Un camouflet pour Angela Merkel. Son candidat, Christian Wulff, n’a pas été élu aux deux premiers tours par l’Assemblée fédérale malgré la majorité absolue mathématique des délégués de la coalition CDU-CSU et libéraux au pouvoir. C’est un avertissement lancé par son propre camp à Angela Merkel, déjà affaiblie par la perte de sa majorité au Bundesrat, la chambre haute, suite à la débâcle à l‘élection régionale de Rhénanie du Nord-Westphalie en mai dernier.

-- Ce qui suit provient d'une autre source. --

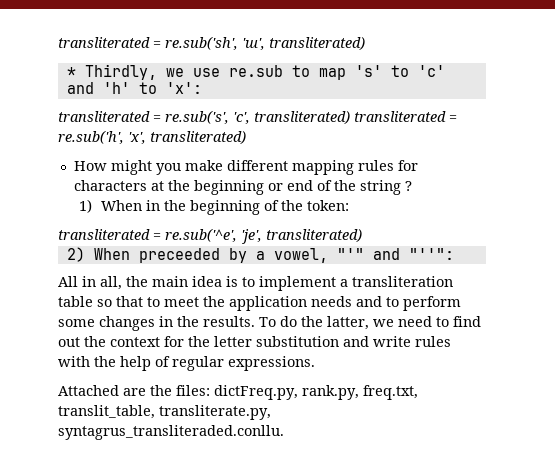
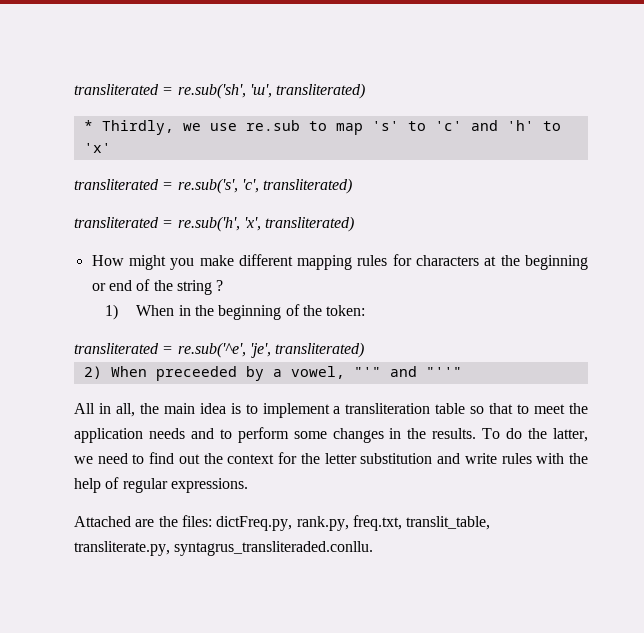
- * Thirdly, we use re.sub to map 's' to 'с' and 'h' to 'х':
+ * Thirdly, we use re.sub to map 's' to 'с' and 'h' to 'х'
- transliterated = re.sub('s', 'с', transliterated) transliterated = re.sub('h', 'х', transliterated)
+ transliterated = re.sub('s', 'с', transliterated)
+ transliterated = re.sub('h', 'х', transliterated)
- 2) When preceeded by a vowel, "'" and "''":
+ 2) When preceeded by a vowel, "'" and "''"

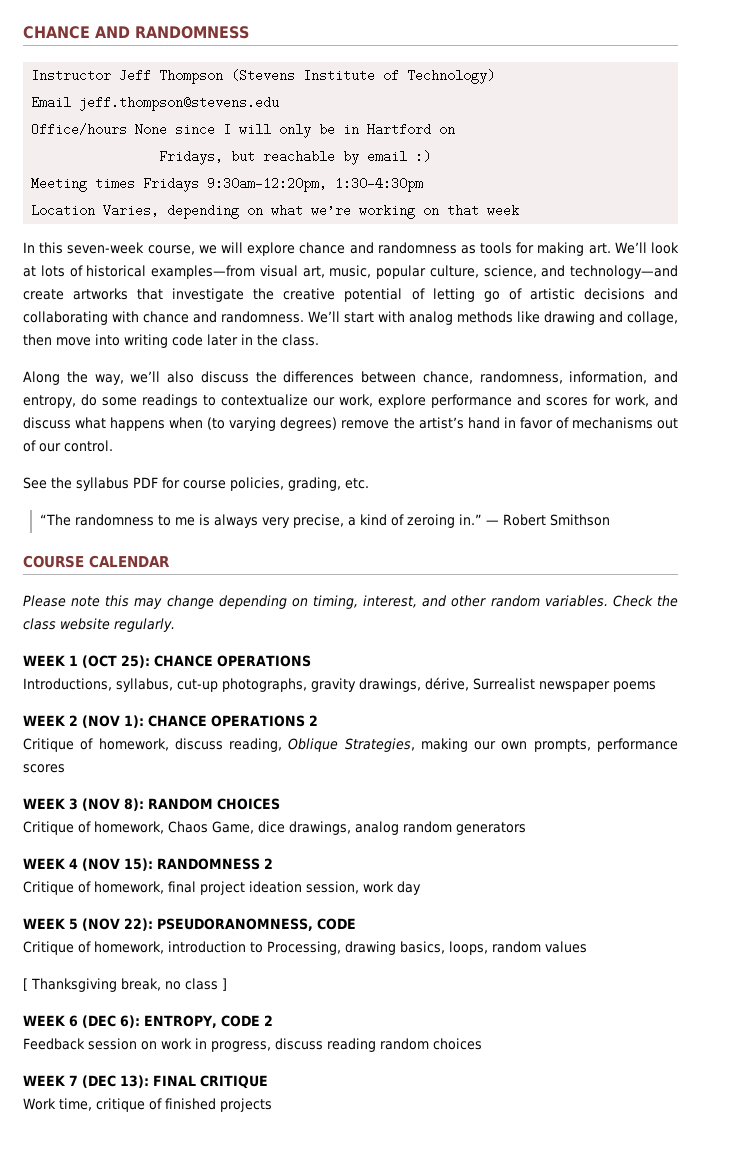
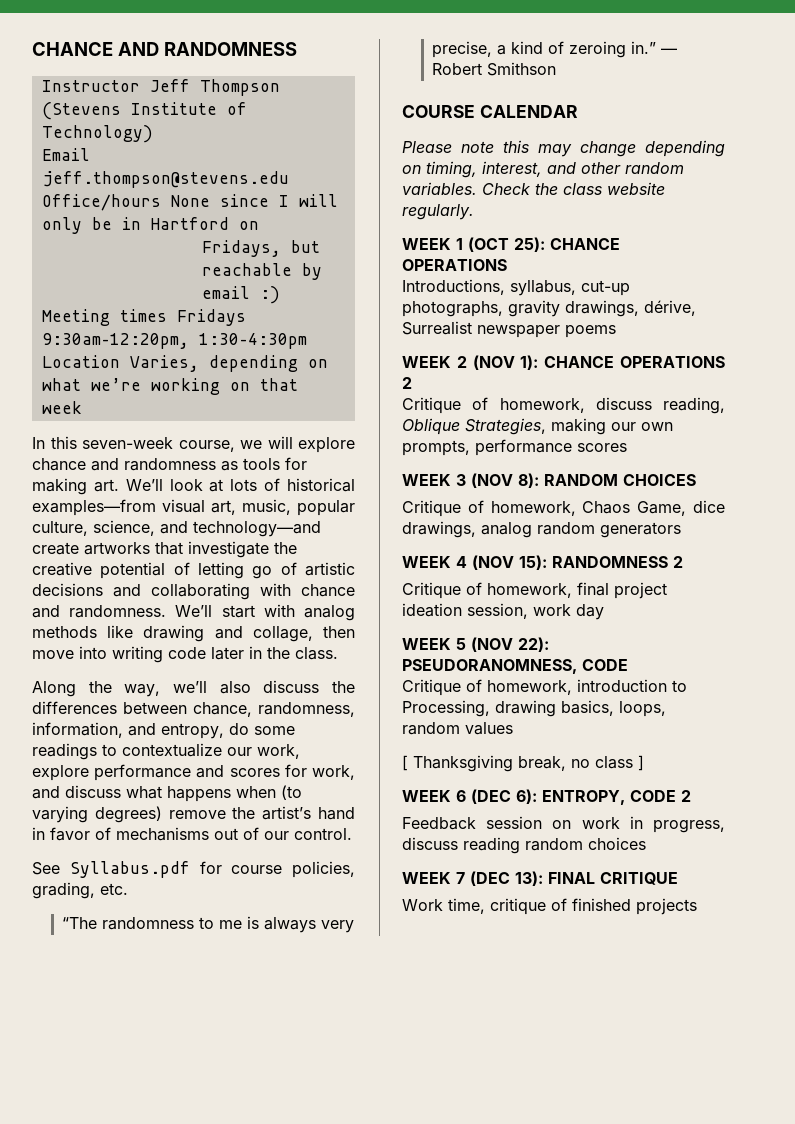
- See the syllabus PDF for course policies, grading, etc.
+ See Syllabus.pdf for course policies, grading, etc.

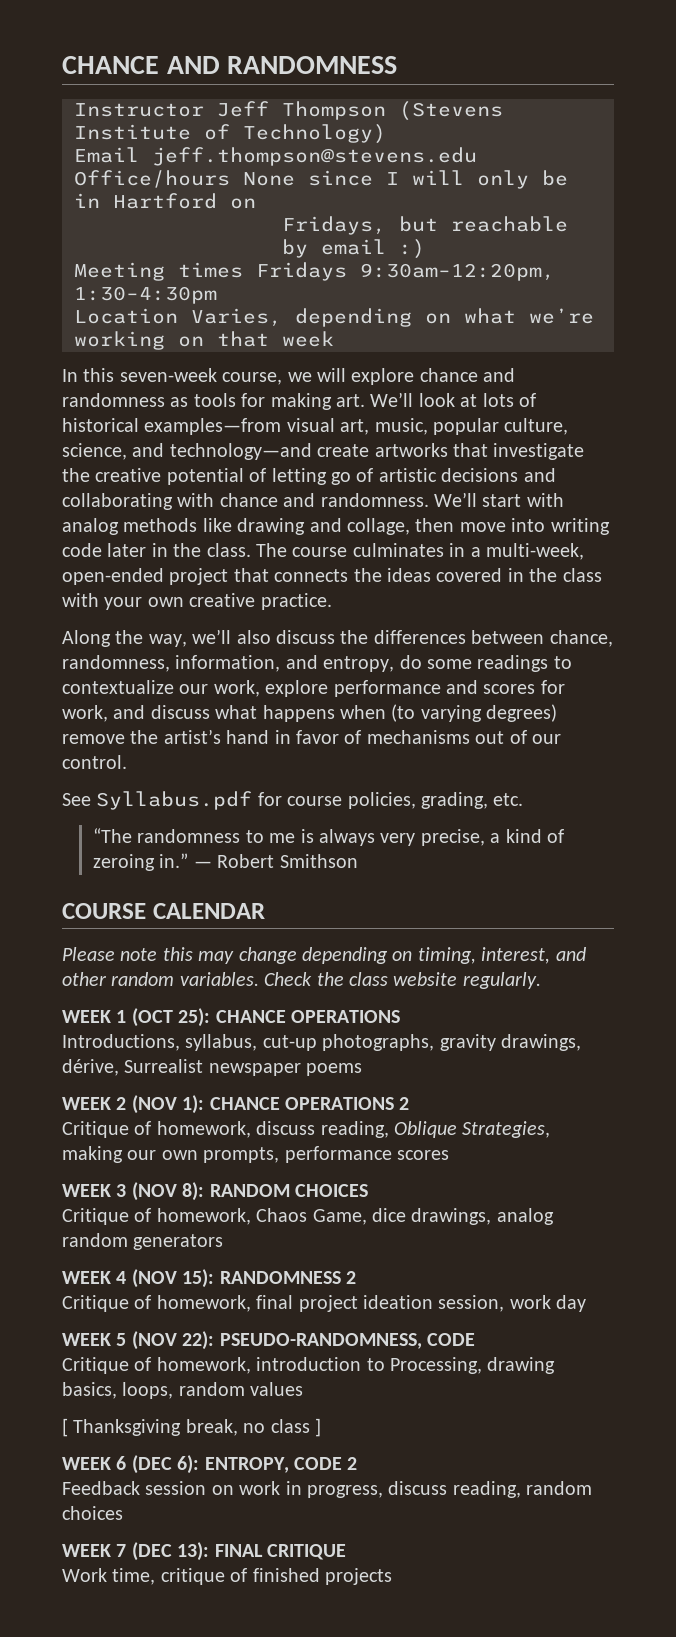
+ The course culminates in a multi-week, open-ended project that connects the ideas covered in the class with your own creative practice.
- WEEK 5 (NOV 22): PSEUDORANOMNESS, CODE
+ WEEK 5 (NOV 22): PSEUDO-RANDOMNESS, CODE
- Feedback session on work in progress, discuss reading random choices
+ Feedback session on work in progress, discuss reading, random choices

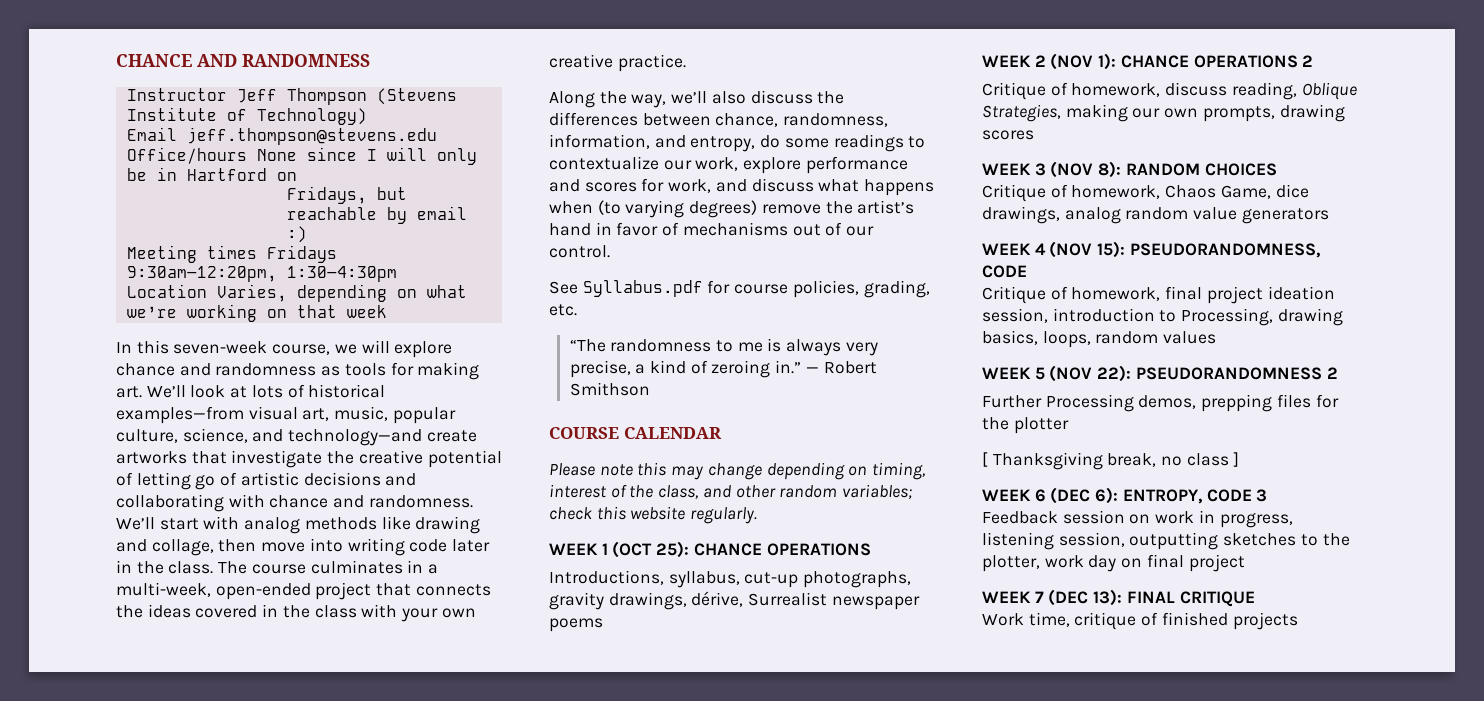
- Please note this may change depending on timing, interest, and other random variables. Check the class website regularly.
+ Please note this may change depending on timing, interest of the class, and other random variables; check this website regularly.
- Critique of homework, discuss reading, Oblique Strategies, making our own prompts, performance scores
+ Critique of homework, discuss reading, Oblique Strategies, making our own prompts, drawing scores
- Critique of homework, Chaos Game, dice drawings, analog random generators
+ Critique of homework, Chaos Game, dice drawings, analog random value generators
- WEEK 4 (NOV 15): RANDOMNESS 2
+ WEEK 4 (NOV 15): PSEUDORANDOMNESS, CODE
- Critique of homework, final project ideation session, work day
- WEEK 5 (NOV 22): PSEUDO-RANDOMNESS, CODE
- Critique of homework, introduction to Processing, drawing basics, loops, random values
+ Critique of homework, final project ideation session, introduction to Processing, drawing basics, loops, random values
+ WEEK 5 (NOV 22): PSEUDORANDOMNESS 2
+ Further Processing demos, prepping files for the plotter
- WEEK 6 (DEC 6): ENTROPY, CODE 2
+ WEEK 6 (DEC 6): ENTROPY, CODE 3
- Feedback session on work in progress, discuss reading, random choices
+ Feedback session on work in progress, listening session, outputting sketches to the plotter, work day on final project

C’est aussi une contestation du leadership de la chancelière à qui l’on reproche d’avoir présenté Christian Wulff, l’une des rares voix discordantes, pour l‘éloigner de l’appareil de la CDU.
Le ministre-président de Basse-Saxe est en effet nettement moins populaire auprès des allemands que le candidat de l’opposition sociaux-démocrates et verts, Joachim Gauck. Si l‘élection avait eu lieu au suffrage universel, le lisse et souriant Christian Wulff n’aurait pas été élu à la présidence de la République fédérale d’Allemagne.
C’est dans une ambiance de discorde dans son gouvernement de coalition avec les Libéraux de Guido Westerwelle qu’Angela Merkel a fait face à ce scrutin présidentiel, provoqué par la démission surprise de Horst Köhler le 31 mai. L’aide à la Grèce, le plan de sauvetage de l’euro, la politique budgétaire et fiscale ont fini par plomber sa cote de popularité.
Et pour son partenaire de coalition, le vice-chancelier et ministre des Affaires étrangères le libéral du FDP, Guido Westerwelle, c’est carrément le désaveu. Le sondage publié aujourd’hui situe le FDP au dessous du seuil de 5% nécessaire pour entrer au parlement pour la première fois en 7 ans et demi. Il y a 9 mois, le FDP avait obtenu un score record de 14,6% aux élections législatives.